It should be noted that $\sum_{x\in S}\sum_{k=0}^\infty$ is the general case under the assumption that all states can be visited an infinite amount of times from a starting state $s$. In practice, we may only have a finite number of visits on a subset of states.

Now, notice how $p^\pi(s\rightarrow x, k)$ attains a dynamic equilibrium in a Markov decision process and becomes a stationary distribution as time goes to infinity ($\lim_{k\rightarrow \infty}p^\pi(s\rightarrow x, k) = \text{const}$). This is exactly how Google’s page-rank works, and is the second key to our proof. Starting from a random state $s_0$, let $\eta (s) = \sum_{k=0}^\infty p^\pi(s_0\rightarrow s, k)$, which can be thought of as some kind of likelihood to visit state $s$ starting from state $s_0$ over an infinite horizon (available because of the stability over time mentioned above), we have:

\[\begin{aligned} \nabla_\theta J(\theta) &= \nabla_\theta V^\pi(s_0) \\ &= \sum_{s}\sum_{k=0}^\infty p^\pi(s_0\rightarrow s, k)\phi(s)\\ &= \sum_{s} \eta(s) \phi(s) & \text{;here $\eta(s)$ depends on $\pi_\theta$, and serves as some kind of weight}\\ &\propto \sum_{s}\frac{\eta(s)}{\sum_{s}\eta(s)}\phi(s) & \text{;Normalize $\eta(s)$ to be a probability distribution, capturing weight information}\\ &= \sum_s d^\pi(s) \sum_a \nabla_\theta \pi_\theta(a|s)Q^\pi(s, a) & \text{;$d^\pi(s) = \frac{\eta(s)}{\sum_{s}\eta(s)}$ is a stationary distribution} \\ &= \sum_s d^\pi(s) \sum_a \pi_\theta(a|s)Q^\pi(s, a)\frac{\nabla_\theta \pi_\theta(a|s)}{\pi_\theta(a|s)}\\ &= \mathbb{E}_\pi[Q^\pi(s, a)\nabla_\theta \ln \pi_\theta(a|s)] & \text{;Because $(\ln \pi_\theta(a|s))' = \frac{1}{\pi_\theta(a|s)}$} \end{aligned}\]

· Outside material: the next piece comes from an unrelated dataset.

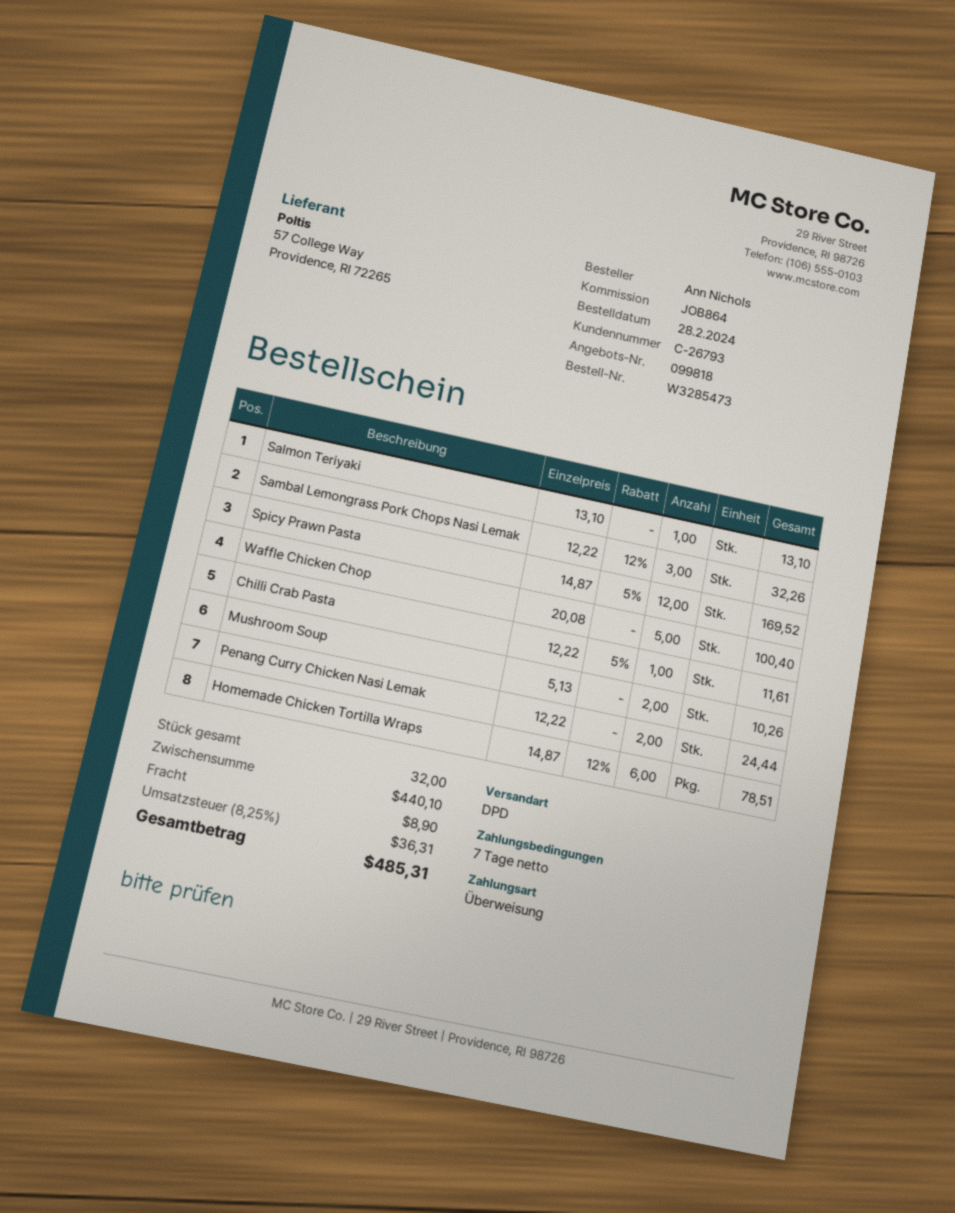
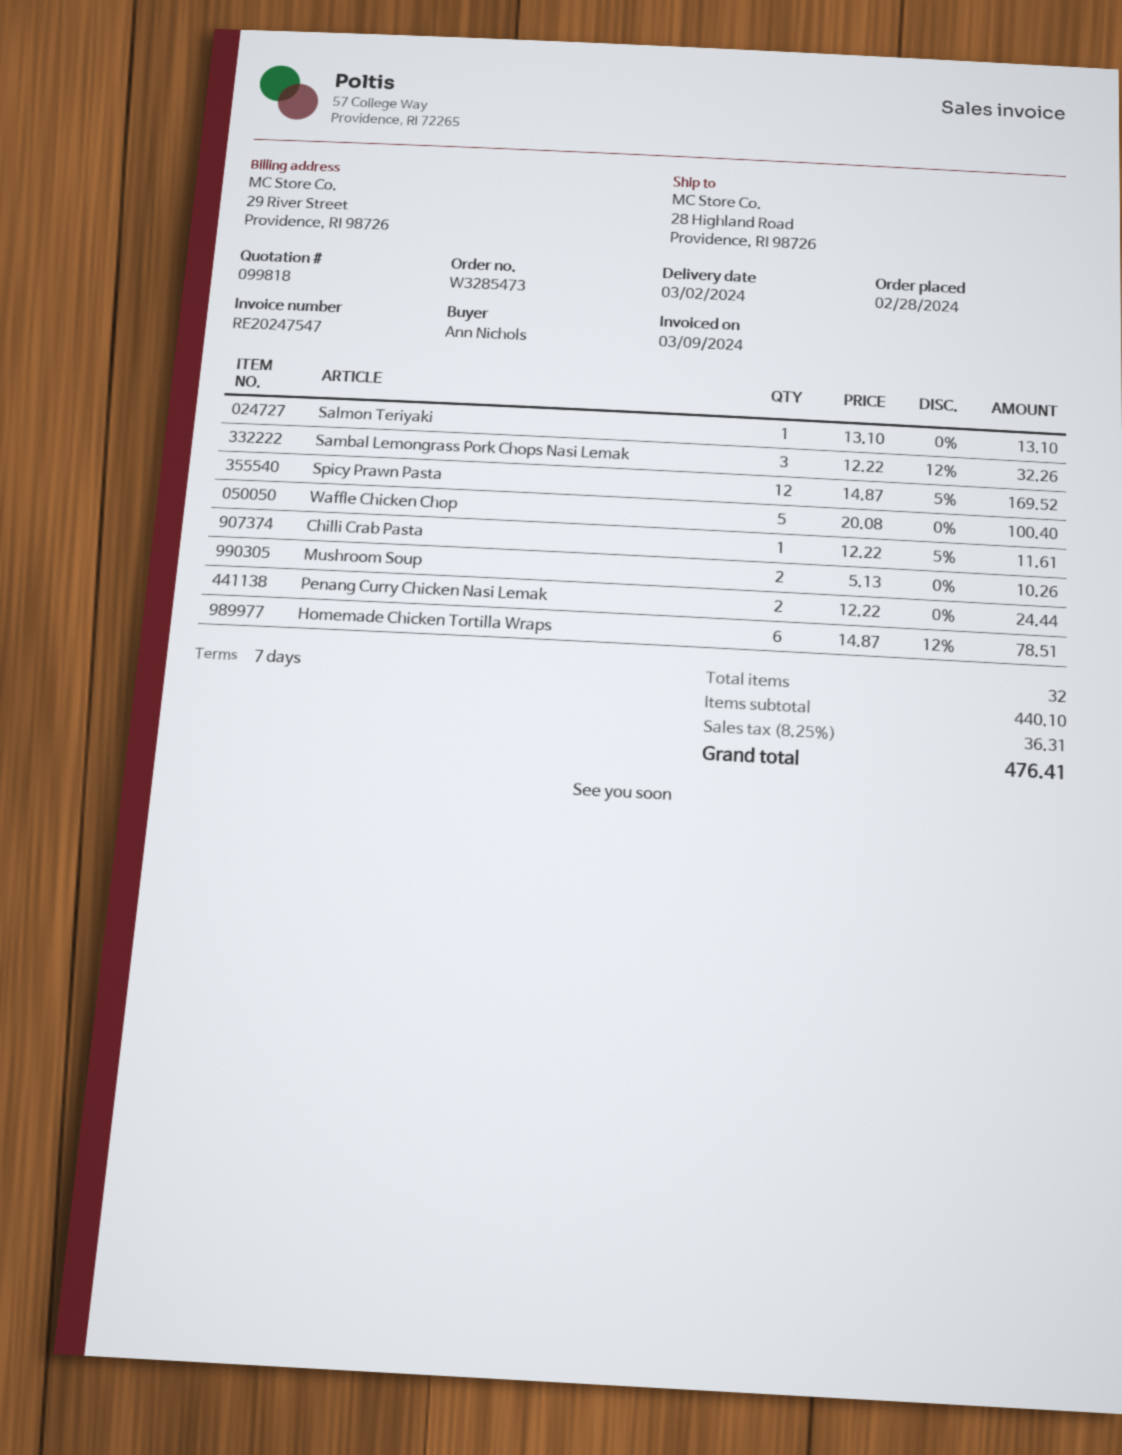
shipping: 8.90 -> none
total: 485.31 -> 476.41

Where $\mathbb{E}_\pi$ refers to $\mathbb{E}_{s\sim d_\pi, a \sim \pi}$ when both state and action distributions follow the policy $\pi_\theta$ (on policy). What is important to note here is that despite taking the gradient over $V_{\pi_\theta}$, we end up not taking the gradient over the hidden state distribution $d_\pi$ which is intractable, but only over the immediate policy distribution $\pi$. Moreover, $d_\pi$ can be sampled through experience as we don’t use its gradient but itself.

The policy gradient theorem is an important result that lays the theoretical foundation for various optimization algorithms.

REINFORCE (direct implementation of policy gradient theorem)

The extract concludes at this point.